Frame to Frame II: Part 2

In the face of heartache and defeat, you need to look at the big picture. That’s one takeaway from our Frame to Fame series, which follows the journeys of four directors as they navigate the tangle of film festivals, press coverage, and distribution channels, all with the hope of finding an audience for their films. Our four brave “contestants” include Alexander Janko, with his narrative feature Year By The Sea about a woman rediscovering herself at midlife; Raeshelle Cooke’s Sometime Around January, an impressionistic short exploring memories after a romantic breakup; Year-round Metal Enjoyment, Jeff Griecci’s documentary that follows the underground world of local freight train graffiti artists; and Michal Goldman, whose documentary Nasser’s Republic, The Making of Modern Egypt chronicles the life and legacy of Egyptian president Gamal Abdel Nasser.

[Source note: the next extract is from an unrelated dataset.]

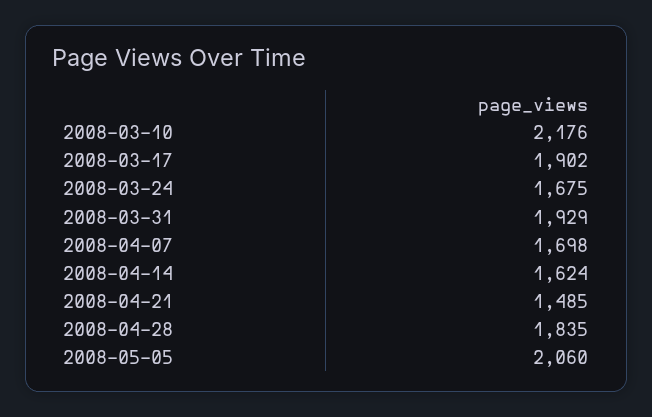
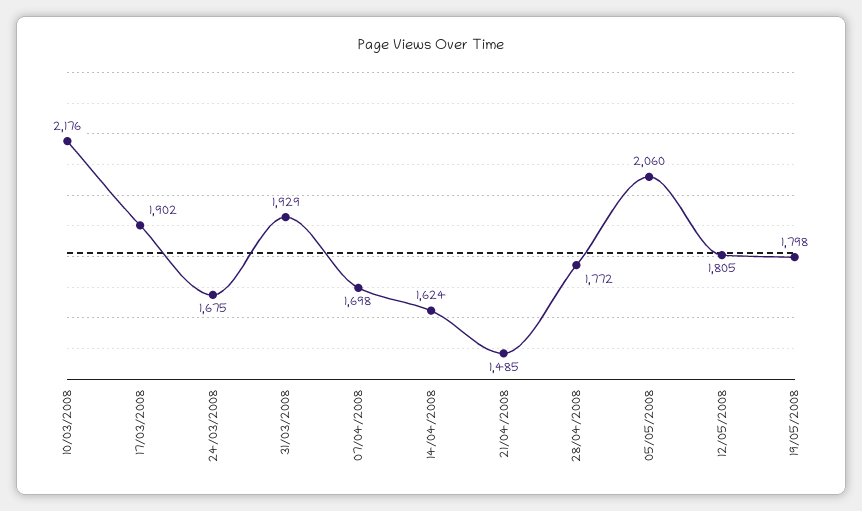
2008-04-28: 1835 -> 1772
12/05/2008: none -> 1805
19/05/2008: none -> 1798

In this second installment in the series, we checked in with the filmmakers in mid-July, to plumb the pulse of their successes, challenges, and various states of minds and hearts. What we discovered: Each of them are vulnerable artists, putting their work out there, meeting success, but also finding ways deal with setbacks to their films and blows to their egos. (Read Part 1 of the series, and additional coverage of the filmmakers, here: artnewengland.com/ed_columns/frame-to-fame/ and artnewengland.com/ed_columns/frame-to-fame-ii/.)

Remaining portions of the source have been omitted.